Estos actos de la satisfacción incluyen la idea de que el pecador perdonado es capaz de unir su propia mortificación física y espiritual, buscada o al menos aceptada, a la Pasión de Jesús que le ha obtenido el perdón; recuerdan que también después de la absolución queda en el cristiano una zona de sombra, debida a las heridas del pecado, a la imperfección del amor en el arrepentimiento, a la debilitación de las facultades espirituales en las que obra un foco infeccioso de pecado, que siempre es necesario combatir con la mortificación y la penitencia. Tal es el significado de la humilde, pero sincera, satisfacción. […]

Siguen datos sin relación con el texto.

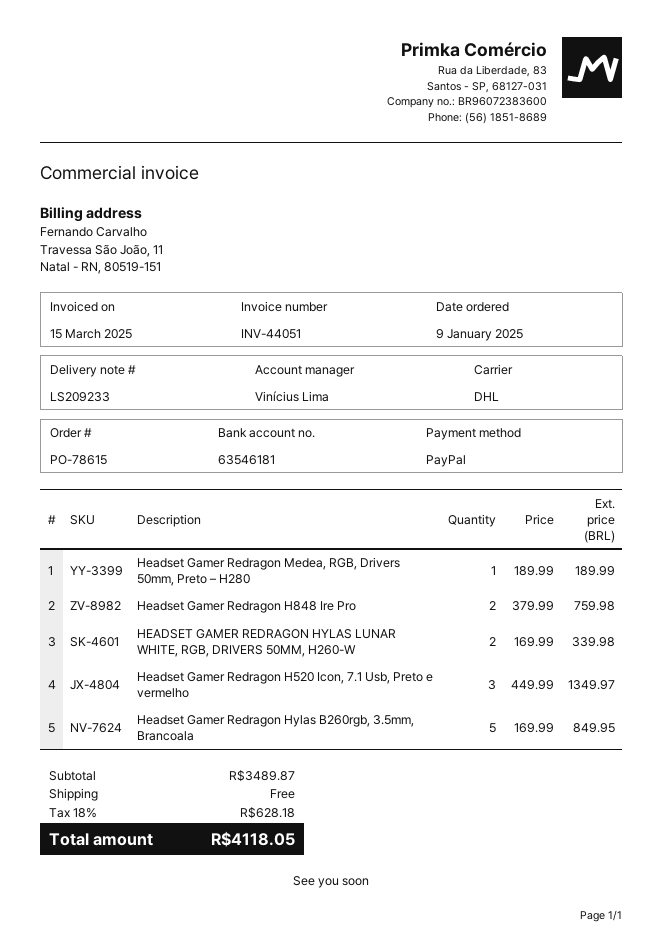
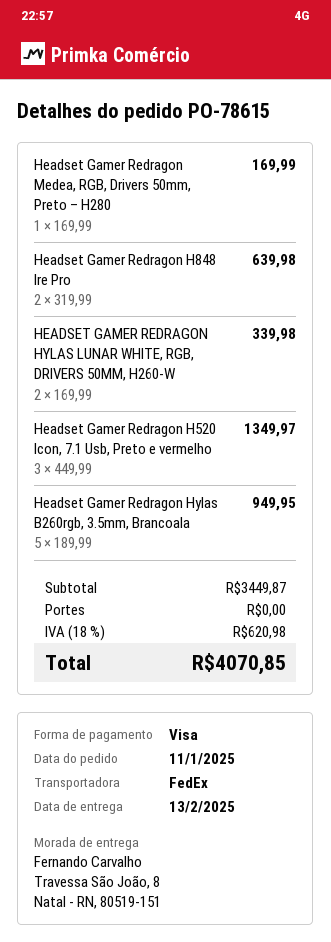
order date: 2025-01-09 -> 2025-01-11
payment method: PayPal -> Visa
shipping method: DHL -> FedEx
Headset Gamer Redragon Medea, RGB, Drivers 50mm, Preto – H280: 1 x 189.99 = 189.99 -> 1 x 169.99 = 169.99
Headset Gamer Redragon H848 Ire Pro: 2 x 379.99 = 759.98 -> 2 x 319.99 = 639.98
Headset Gamer Redragon Hylas B260rgb, 3.5mm, Brancoala: 5 x 169.99 = 849.95 -> 5 x 189.99 = 949.95
subtotal: 3489.87 -> 3449.87
tax: 18% = 628.18 -> 18% = 620.98
total: 4118.05 -> 4070.85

El Sínodo ha ratificado en una de sus Propositiones la enseñanza inalterada que la Iglesia ha recibido de la más antigua Tradición, y la ley con la que ella ha codificado la antigua praxis penitencial: la confesión individual e íntegra de los pecados con la absolución igualmente individual constituye el único modo ordinario, con el que el fiel, consciente de pecado grave, es reconciliado con Dios y con la Iglesia. De esta ratificación de la enseñanza de la Iglesia, resulta claramente que cada pecado grave debe ser siempre declarado, con sus circunstancias determinantes, en una confesión individual.